The Prosecution of ISIS

The chief prosecutor of the International Criminal Court (“ICC”), Fatou Bensouda, has stated that her office lacks the jurisdiction to investigate and prosecute the Islamic State in Iraq and Syria (“ISIS”).[1] Although there are an abundance of reports and potential evidence of the terrorist group’s violation of human rights, and a plethora of other crimes, unless further action is taken by the United Nations Security Council, the ICC is most likely never going to be able to open an official investigation into ISIS.

ISIS was officially created in October 2006, as a splinter group of Al Qaeda. Known for its brutal implementation of Sharia Law and their goal to create a caliphate all over the world, ISIS has committed and taken responsibility for a litany of war crimes and terroristic plots including the recent attacks in Paris. ISIS is known for killing dozens of people at a time and carrying out public executions, crucifixion and other acts.[2] These killings are filmed, produced and uploaded to the Internet and distributed through social media for the world to see.

The members of ISIS are unlikely to face prosecution from the countries in which it has taken a stronghold, namely Syria and Iraq. Therefore, there are only two ways for these terrorists to face prosecution: through international tribunals or through capture in a country in which they are wanted.

The issue with the use of international tribunals, namely the ICC, is a lack of jurisdiction. The ICC was established in Rome in 1998 by way of the Rome Statute.[3] It was created in response to the success of the ad-hoc tribunals—the International Criminal Tribunal for former Yugoslavia (“ICTY”) and the International Criminal Tribunal for Rwanda (“ICTR”). These two tribunals were created by the United Nations Security Council to investigate and prosecute crimes committed in these two specific geographic areas. Their successes prompted outcry for a more permanent court that would hold jurisdiction over many more countries.

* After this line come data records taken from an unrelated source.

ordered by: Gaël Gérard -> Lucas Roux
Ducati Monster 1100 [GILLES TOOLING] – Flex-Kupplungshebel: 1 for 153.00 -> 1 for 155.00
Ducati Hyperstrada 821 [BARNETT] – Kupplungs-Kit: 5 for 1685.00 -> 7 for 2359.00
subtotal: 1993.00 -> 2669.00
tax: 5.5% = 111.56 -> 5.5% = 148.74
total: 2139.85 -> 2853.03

The Rome Statute holds that the Court will have jurisdiction over certain prescribed crimes. These crimes include, but are not limited to genocide, crimes against humanity, and war crimes.[4] Article 4 of the Statute describes the legal status of the Court and states that the “Court may exercise its functions and powers as provided in this Statute, on the territory of any State Party and, by special agreement, on the territory of any other State.[5] Therefore, to have jurisdiction over ISIS, the countries in which ISIS has operated from—mainly Syria and Iraq—would have to be State Parties to the Rome Statute, which they are currently not. This is what the chief prosecutor explained to the press in his statement. It seems that absent a “special agreement” there is simply nothing that the prosecution can do in regards to ISIS members. The special agreement would need to be adopted by the State Parties to the Rome Statute, but unless there is a real call to action by members of the Security Council, this is unlikely to ever happen.

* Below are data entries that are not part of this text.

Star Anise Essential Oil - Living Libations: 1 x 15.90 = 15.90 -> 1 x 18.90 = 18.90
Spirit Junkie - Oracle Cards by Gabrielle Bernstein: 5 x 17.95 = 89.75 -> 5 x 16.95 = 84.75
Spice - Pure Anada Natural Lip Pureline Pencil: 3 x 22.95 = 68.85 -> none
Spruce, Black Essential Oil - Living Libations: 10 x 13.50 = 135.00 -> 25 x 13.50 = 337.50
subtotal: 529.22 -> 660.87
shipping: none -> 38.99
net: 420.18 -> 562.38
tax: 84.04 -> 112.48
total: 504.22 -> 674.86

The ICC is within its power to exercise jurisdiction over captured ISIS members in countries which are parties to the Rome Statute. However, this is unlikely to occur because the Court looks to prosecute those who are in positions of power within organizations and have connections to, or perpetrated the crimes outlined in the Rome Statute. ISIS recruits and those operating in Europe and abroad are usually low-ranking members not worth the resources. Particularly when countries are already prosecuting and using them to gather intelligence.

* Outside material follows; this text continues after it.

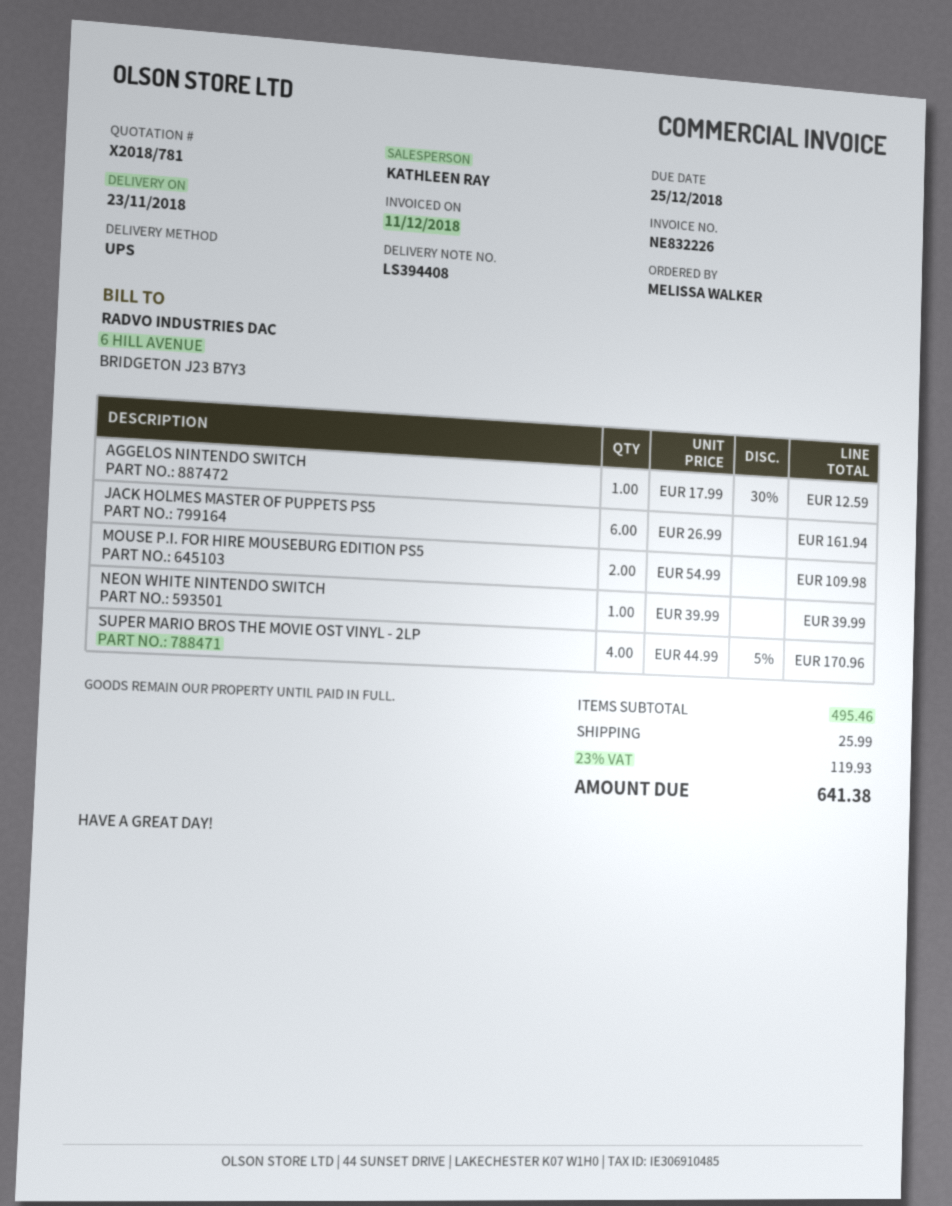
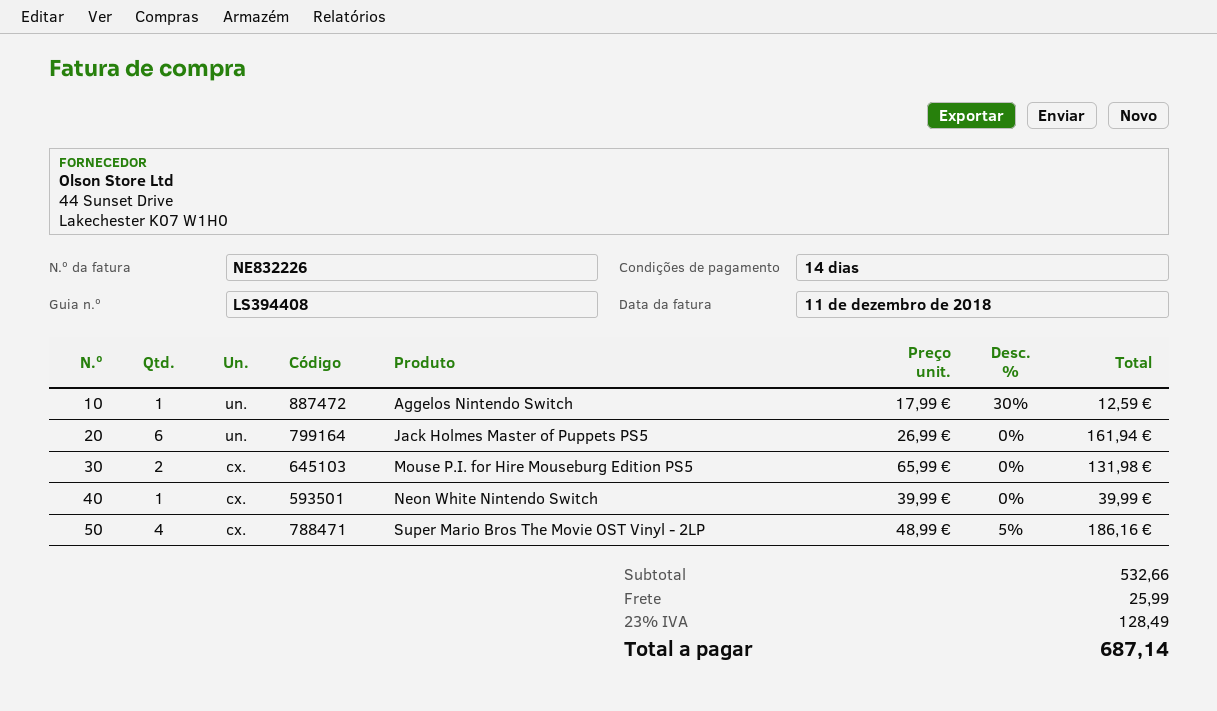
MOUSE P.I. FOR HIRE MOUSEBURG EDITION PS5: 2 x 54.99 = 109.98 -> 2 x 65.99 = 131.98
SUPER MARIO BROS THE MOVIE OST VINYL - 2LP: 4 x 44.99 - 5% = 170.96 -> 4 x 48.99 - 5% = 186.16
subtotal: 495.46 -> 532.66
tax: 23% = 119.93 -> 23% = 128.49
total: 641.38 -> 687.14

It is likely that ISIS member and leaders never answer for their crimes in an international court of law unless action is taken by the Security Council to refer the crisis occurring in Syria and Iraq to the ICC and a special agreement is undertaken. However unlikely this is, ISIS will continue to be fought by the international community outside the court system.

 

Tom Osborne is a 3L and a senior editor of the Journal of Law and International Affairs at the Penn State University Dickinson School of Law.


[1] Marlise Simons, International Criminal Court Says ISIS is Out of Its Jurisdiction, NY Times (Apr. 8, 2015) available at http://www.nytimes.com/2015/04/09/world/middleeast/international-criminal-court-says-isis-is-out-of-its-jurisdiction.html

[2] ISIS Fast Facts, CNN Library, available at http://www.cnn.com/2014/08/08/world/isis-fast-facts/

[3] Rome Statute of the International Criminal Court, International Criminal Court (Jan. 16, 2002), available at https://www.icc-cpi.int/NR/rdonlyres/ADD16852-AEE9-4757-ABE7-9CDC7CF02886/283503/RomeStatutEng1.pdf

[4] Id. at 10.

[5] Id. at 2.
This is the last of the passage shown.